EXERCISE AIM: Once the pictures are removed, output the remaining entries exactly as given.

Web page revision data
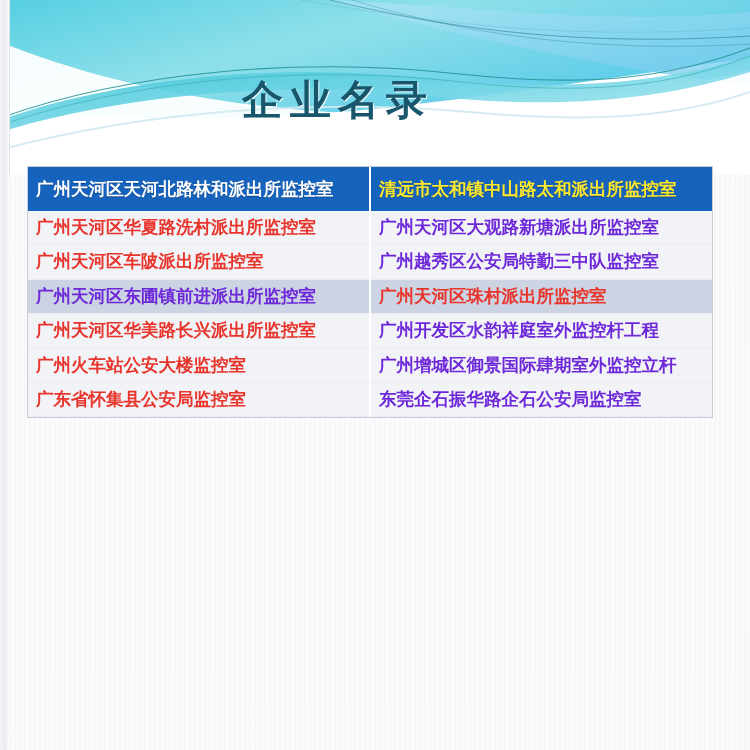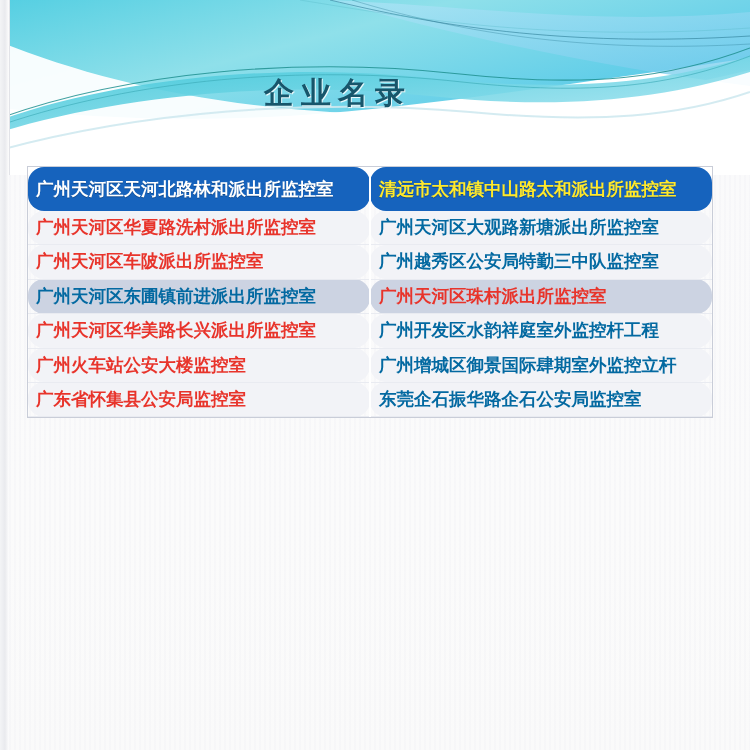"企业名录" .slide-title { font-size: 30px -> 41px }
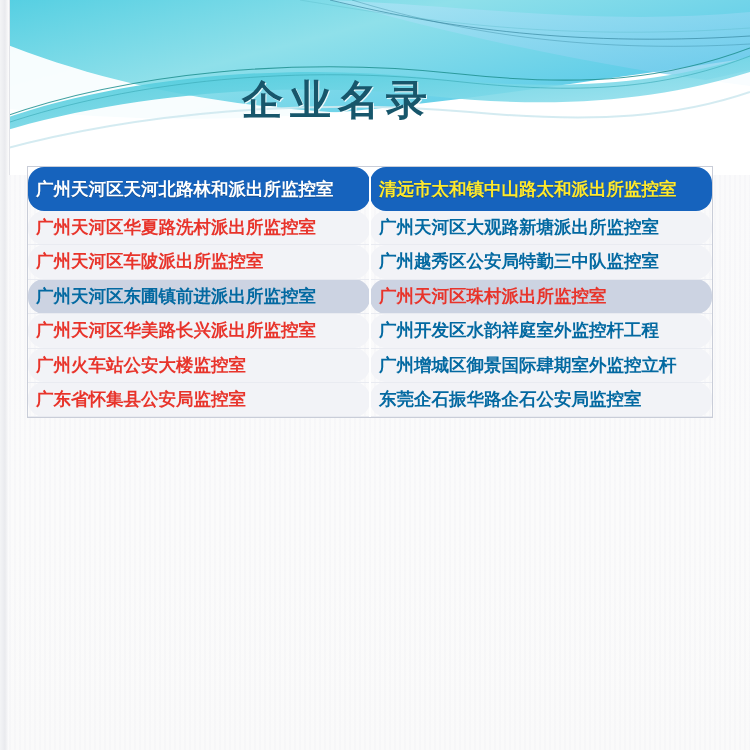"广州天河区天河北路林和派出所监控室" .dir-table td { border-radius: 16px -> none }
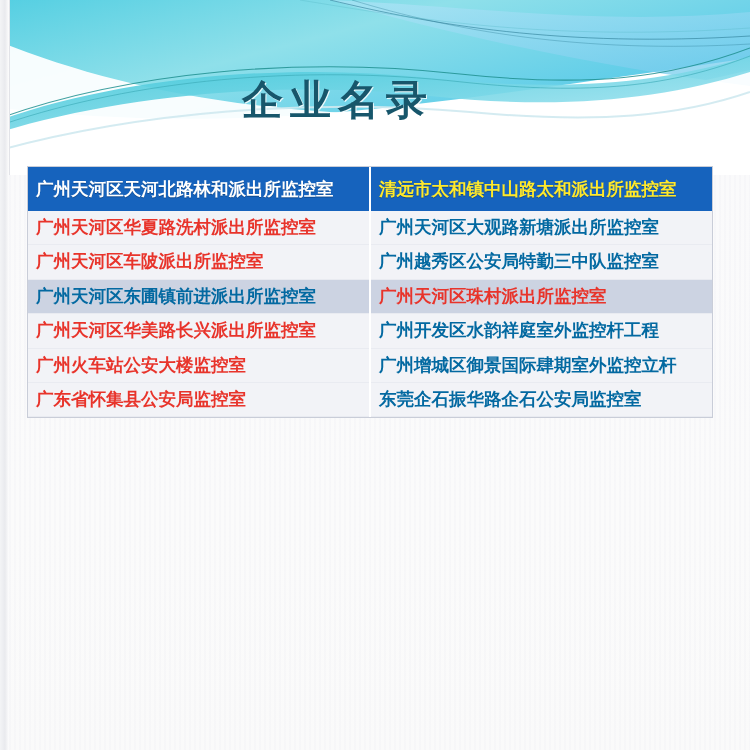"广州天河区大观路新塘派出所监控室" td.ink-dark { color: #0369a1 -> #6d28d9 }
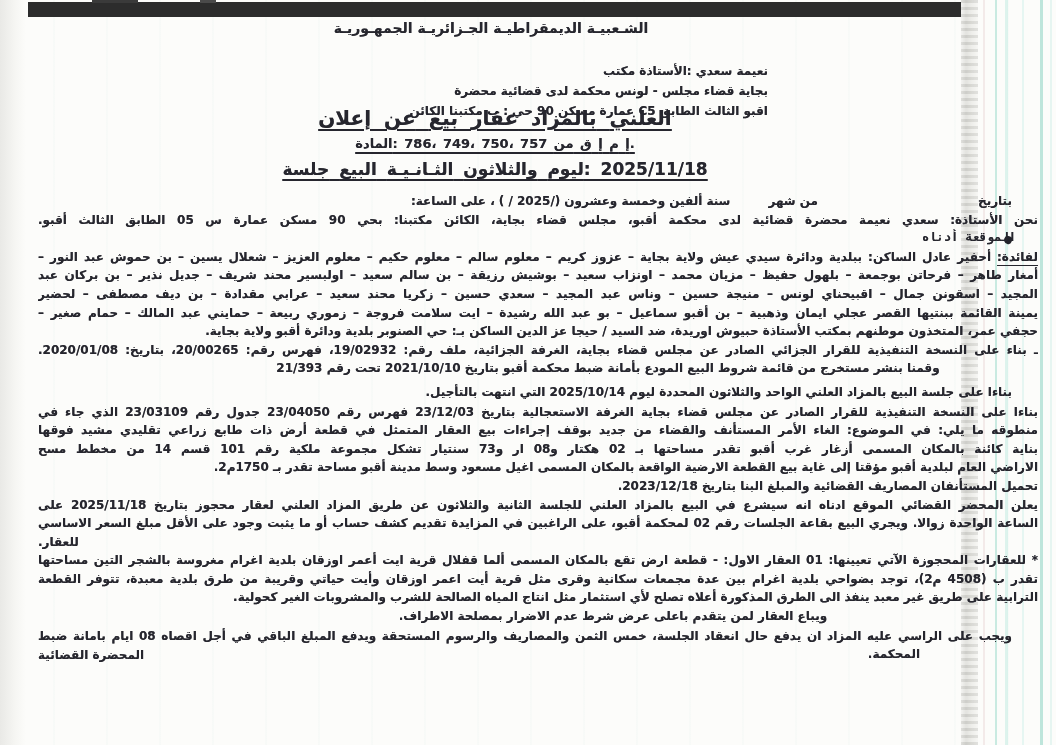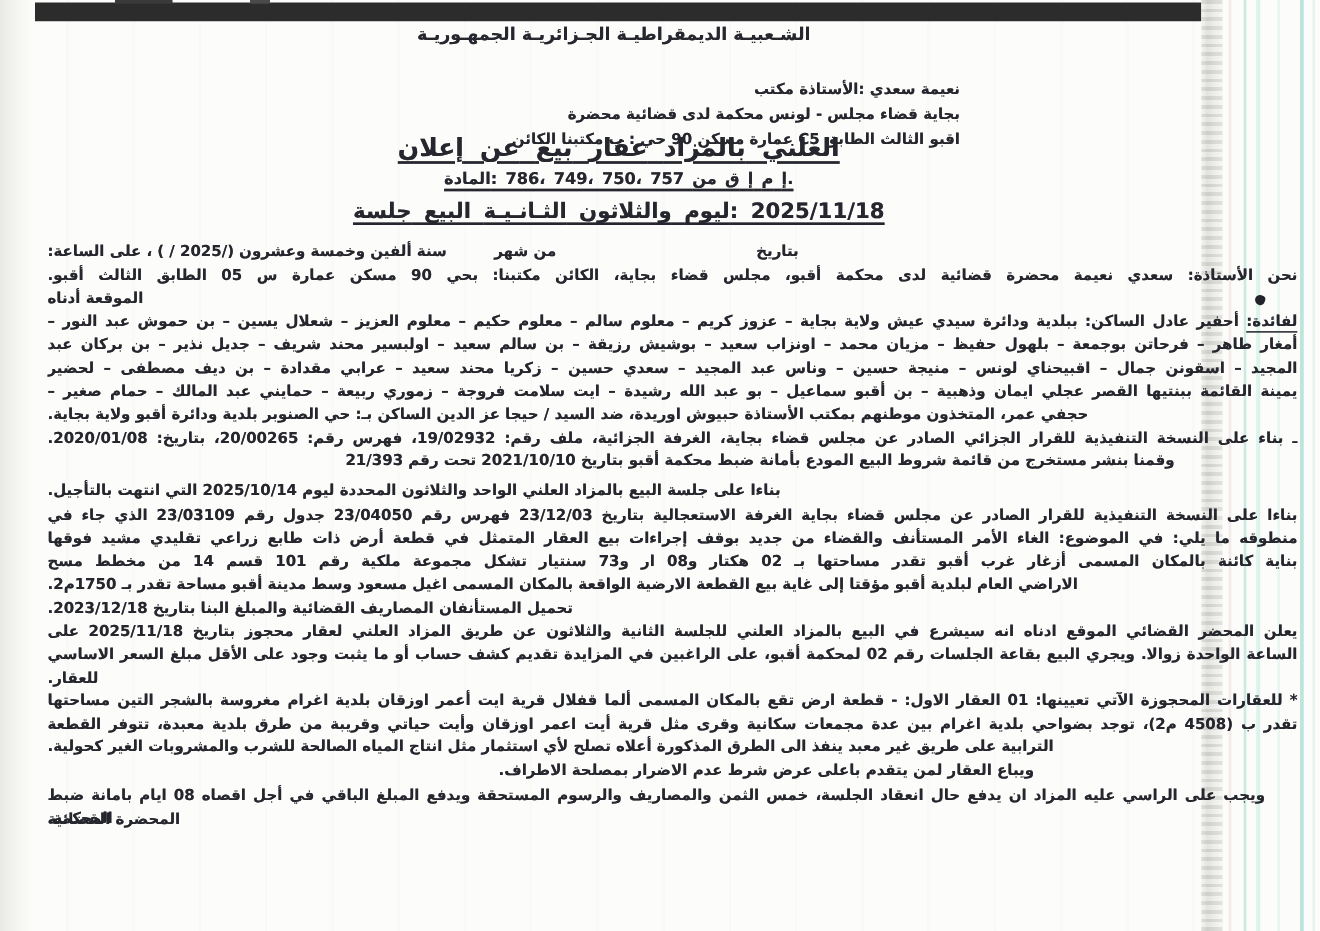"بتاريخمن شهرسنة ألفين وخمسة وعشرون(" .ln { text-align: left -> right }
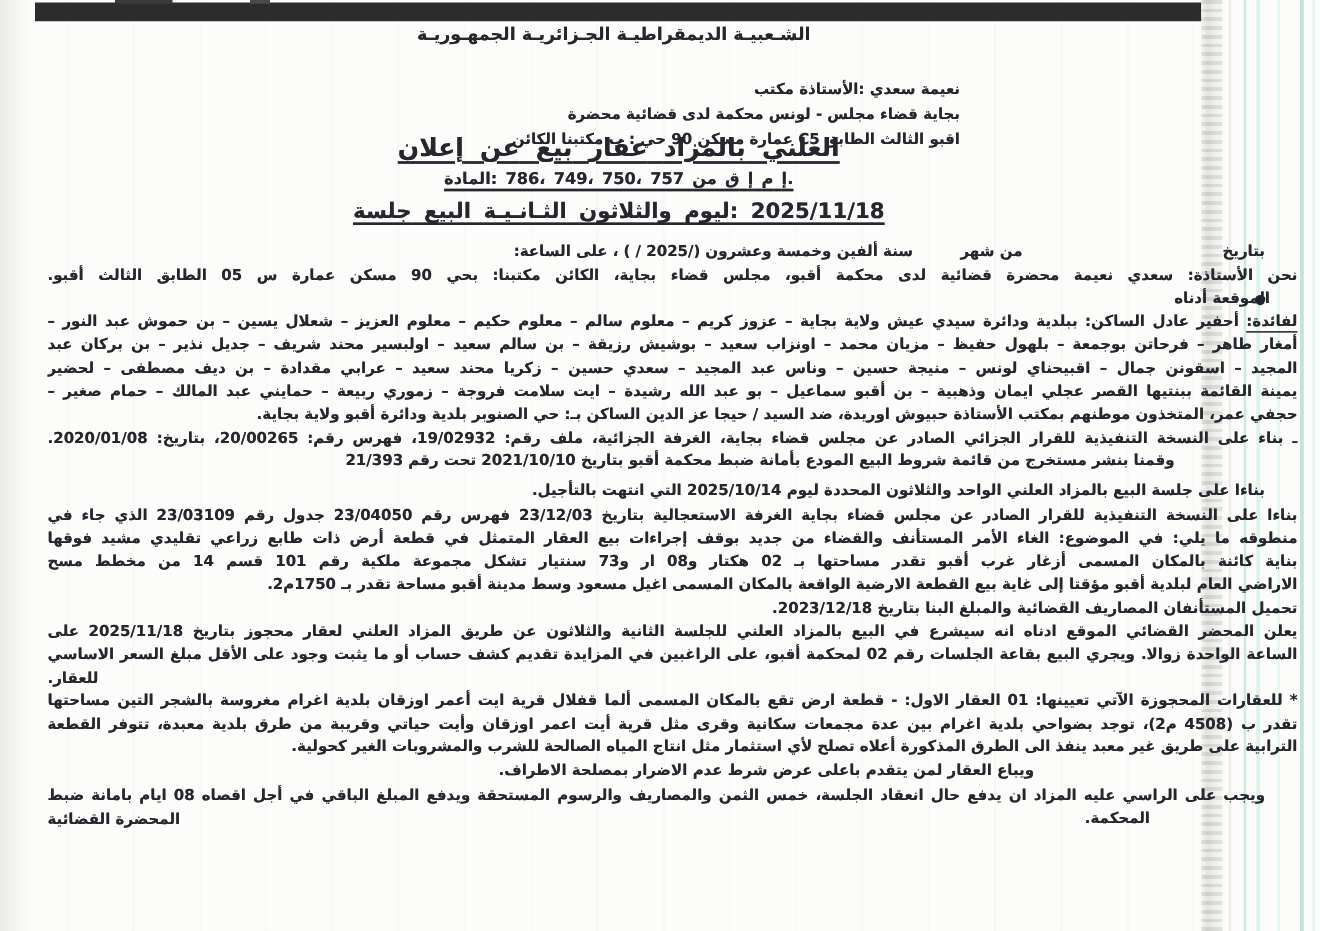"الموقعة أدناه" .mr22 { font-family: none -> Liberation Mono, monospace }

SOLUTION FOR THIS EXERCISE:
"企业名录" .slide-title { font-size: 30px -> 41px }
"广州天河区天河北路林和派出所监控室" .dir-table td { border-radius: 16px -> none }
"广州天河区大观路新塘派出所监控室" td.ink-dark { color: #0369a1 -> #6d28d9 }
"بتاريخمن شهرسنة ألفين وخمسة وعشرون(" .ln { text-align: left -> right }
"الموقعة أدناه" .mr22 { font-family: none -> Liberation Mono, monospace }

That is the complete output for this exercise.